Days to first flowering, herkogamy scores and autogamous fruit set of greenhouse-raised plants after two generations of selection. (A) Direct selection on early flowering. (B) Direct selection on low herkogamy. (C) Indirect selection on early flowering due to direct selection on low herkogamy. (D) Indirect selection on low herkogamy due to direct selection on early flowering. (E) Autogamous fruit set of early flowering lines and their controls. (F) Autogamous fruit set of low herkogamy lines and their controls (not measured for the M population). For (A–D), bars show the mean ±1 s.e.; for (E) and (F) they show medians and interquartile ranges. In (F), medians for all lines of the J population were zero; the interquartile range for the control line of replicate A was also zero. n = 15 families for all groups. ***P < 0.001, **P < 0.01, *P < 0.05, +P < 0.1; one-tailed tests for direct selection comparisons; two-tailed tests for indirect selection comparisons (t-tests for A–D; Kruskal–Wallis tests for E and F).
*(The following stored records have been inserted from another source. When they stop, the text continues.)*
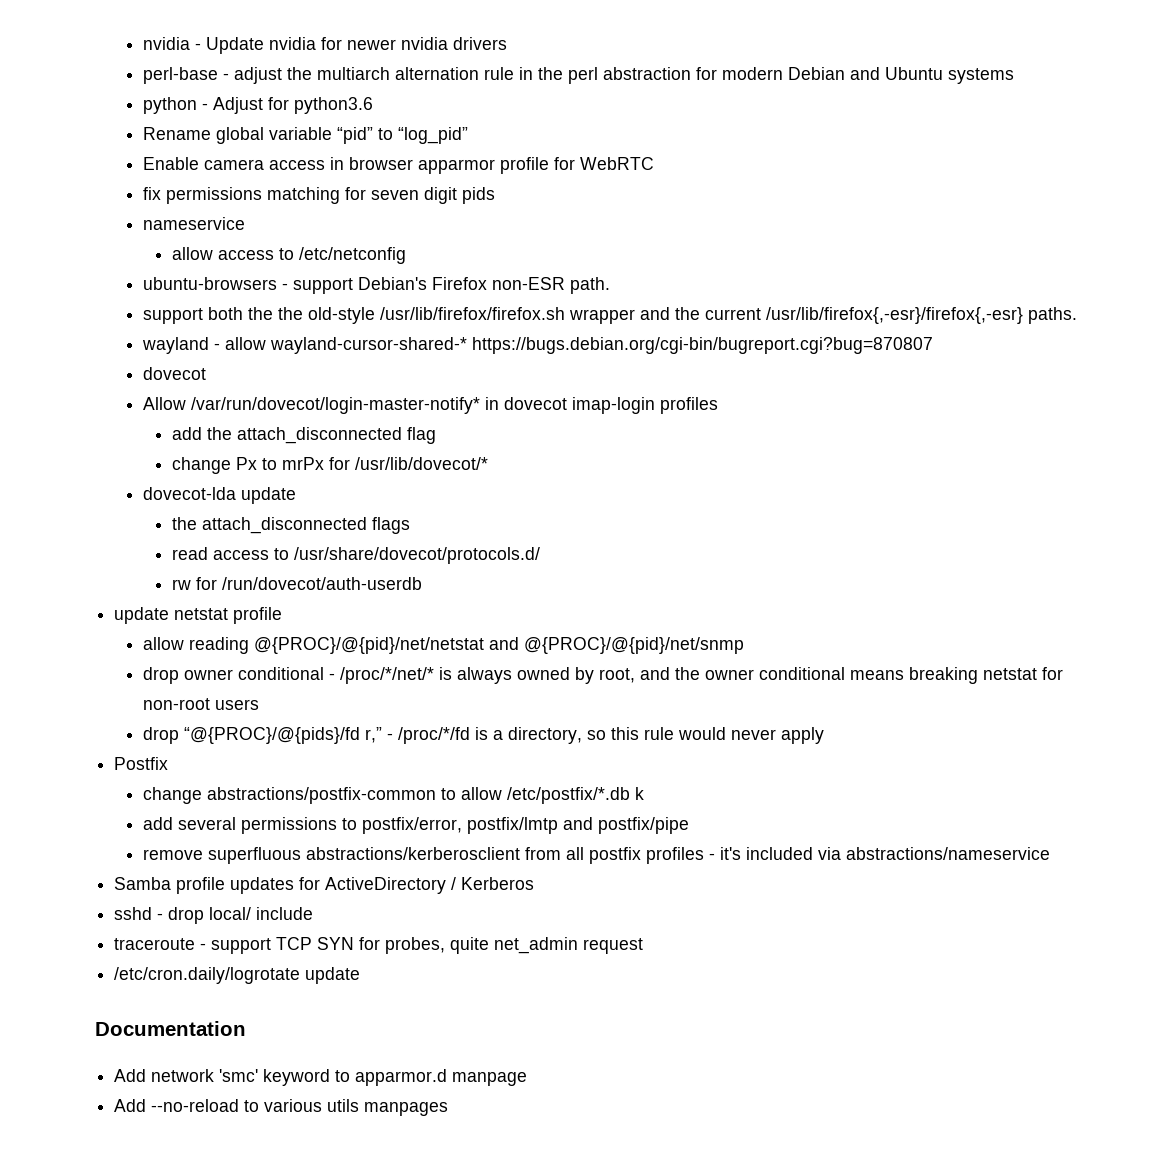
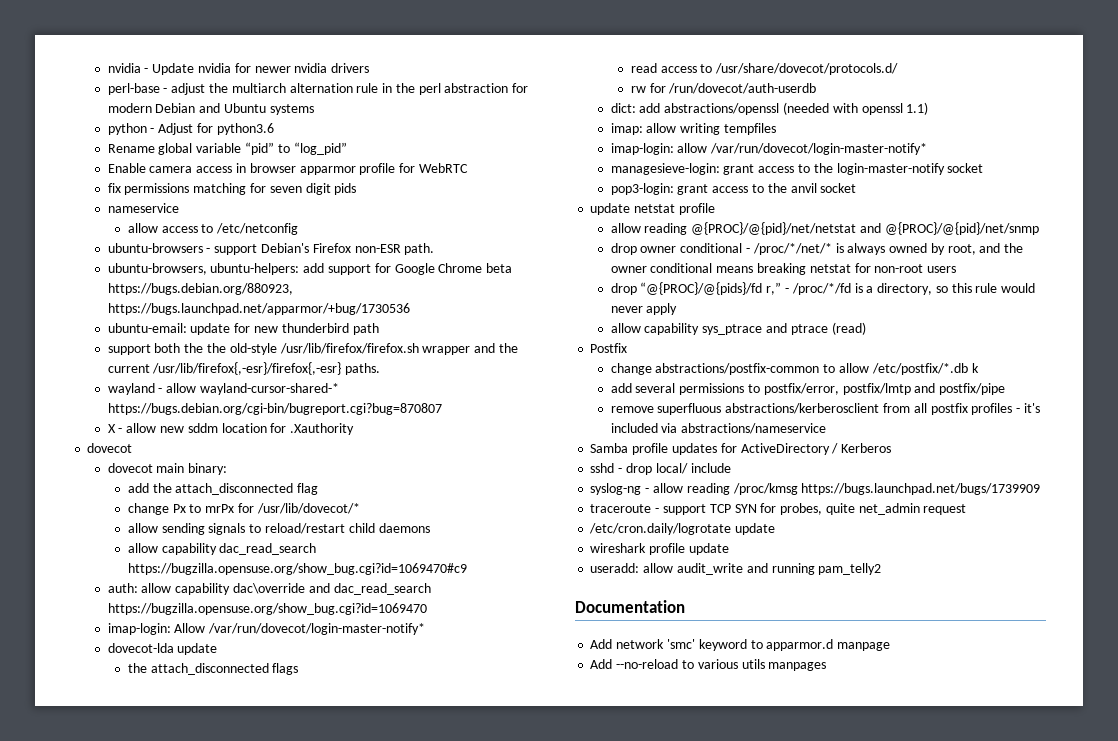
+ ubuntu-browsers, ubuntu-helpers: add support for Google Chrome beta https://bugs.debian.org/880923, https://bugs.launchpad.net/apparmor/+bug/1730536
+ ubuntu-email: update for new thunderbird path
  wayland - allow wayland-cursor-shared-* https://bugs.debian.org/cgi-bin/bugreport.cgi?bug=870807
+ X - allow new sddm location for .Xauthority
  dovecot
- Allow /var/run/dovecot/login-master-notify* in dovecot imap-login profiles
+ dovecot main binary:
+ allow sending signals to reload/restart child daemons
+ allow capability dac_read_search https://bugzilla.opensuse.org/show_bug.cgi?id=1069470#c9
+ auth: allow capability dac\override and dac_read_search https://bugzilla.opensuse.org/show_bug.cgi?id=1069470
+ imap-login: Allow /var/run/dovecot/login-master-notify*
+ dict: add abstractions/openssl (needed with openssl 1.1)
+ imap: allow writing tempfiles
+ imap-login: allow /var/run/dovecot/login-master-notify*
+ managesieve-login: grant access to the login-master-notify socket
+ pop3-login: grant access to the anvil socket
+ allow capability sys_ptrace and ptrace (read)
+ syslog-ng - allow reading /proc/kmsg https://bugs.launchpad.net/bugs/1739909
+ wireshark profile update
+ useradd: allow audit_write and running pam_telly2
All significant differences remained significant at P < 0.05 or lower after adjustment for multiple comparisons using the false discovery rate (FDR) criterion (Benjamini and Hochberg, 1995; García, 2004), except for those in parentheses.

Fig. 3.

Days to first flower, node of first flower, anther–stigma distance and protandry of field-raised plants after three generations of selection for early flowering. Bars show the least squares means ± 1 s.e. of residual values from plot means (A–C) or from a model incorporating plot mean and days to first flower (D). n = 6 families for all groups except M Rep A and Rep B control lines, for which n = 5 families. See the Materials and Methods for details. Raw data are provided in Supplementary Data Fig. S1 and Table S2. ***P < 0.001, **P < 0.01, *P < 0.05, +P < 0.1; one-tailed t-tests for direct selection comparisons (days to first flower); two-tailed tests for indirect selection comparisons (node of first flower, anther–stigma distance, protandry). All significant differences remained significant at P < 0.05 or lower after adjustment for multiple comparisons using the false discovery rate (FDR) criterion (Benjamini and Hochberg, 1995; García, 2004), except for those in parentheses.

Fig. 4.

Gas exchange rates and water use efficiencies (WUEs) of field-raised plants after three generations of selection for early flowering. Early season measures are shown on the left-hand side, late season measures on the right. δ¹³C is a measure of integrated WUE over the lifetime of sampled leaves (see the Materials and Methods for details). Units of measurement are: A (μmol CO₂ m^–2 s^–1); E (mol H₂O m^–2 s^–1); WUE (μmol CO₂ mol^–1 H₂O × 10^–4); δ¹³C (‰). Bars show the least squares means ± 1 s.e. of residual values after controlling for variation among plots and (for gas exchange rates and WUE) air temperature or measurement date. See the Materials and Methods for details. Raw values are provided in Supplementary Data Fig. S2 and Table S3. For gas exchange rates and WUE, n = 6 families for all groups except the M Rep A and Rep B control lines, for which n = 5 families. For δ¹³C, n = 4–6 families for all groups except the M Rep A early flowering line, for which n = 1 family.